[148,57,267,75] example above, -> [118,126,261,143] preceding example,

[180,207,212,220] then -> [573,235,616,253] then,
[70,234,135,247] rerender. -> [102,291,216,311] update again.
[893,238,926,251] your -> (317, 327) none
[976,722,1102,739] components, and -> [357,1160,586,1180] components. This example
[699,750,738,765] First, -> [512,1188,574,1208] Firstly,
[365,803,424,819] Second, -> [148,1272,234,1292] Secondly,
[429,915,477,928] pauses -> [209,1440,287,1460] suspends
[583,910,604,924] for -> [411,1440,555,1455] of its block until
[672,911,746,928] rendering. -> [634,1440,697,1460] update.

:::::

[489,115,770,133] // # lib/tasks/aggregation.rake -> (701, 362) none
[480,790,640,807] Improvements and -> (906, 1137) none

:::::

Task instructions: A word-for-word copy of the lines above from the one with "[180,207,212,220] then ->" through the one with "[672,911,746,928] rendering. ->", inclusive, is the only output wanted.

Answer box:
[180,207,212,220] then -> [573,235,616,253] then,
[70,234,135,247] rerender. -> [102,291,216,311] update again.
[893,238,926,251] your -> (317, 327) none
[976,722,1102,739] components, and -> [357,1160,586,1180] components. This example
[699,750,738,765] First, -> [512,1188,574,1208] Firstly,
[365,803,424,819] Second, -> [148,1272,234,1292] Secondly,
[429,915,477,928] pauses -> [209,1440,287,1460] suspends
[583,910,604,924] for -> [411,1440,555,1455] of its block until
[672,911,746,928] rendering. -> [634,1440,697,1460] update.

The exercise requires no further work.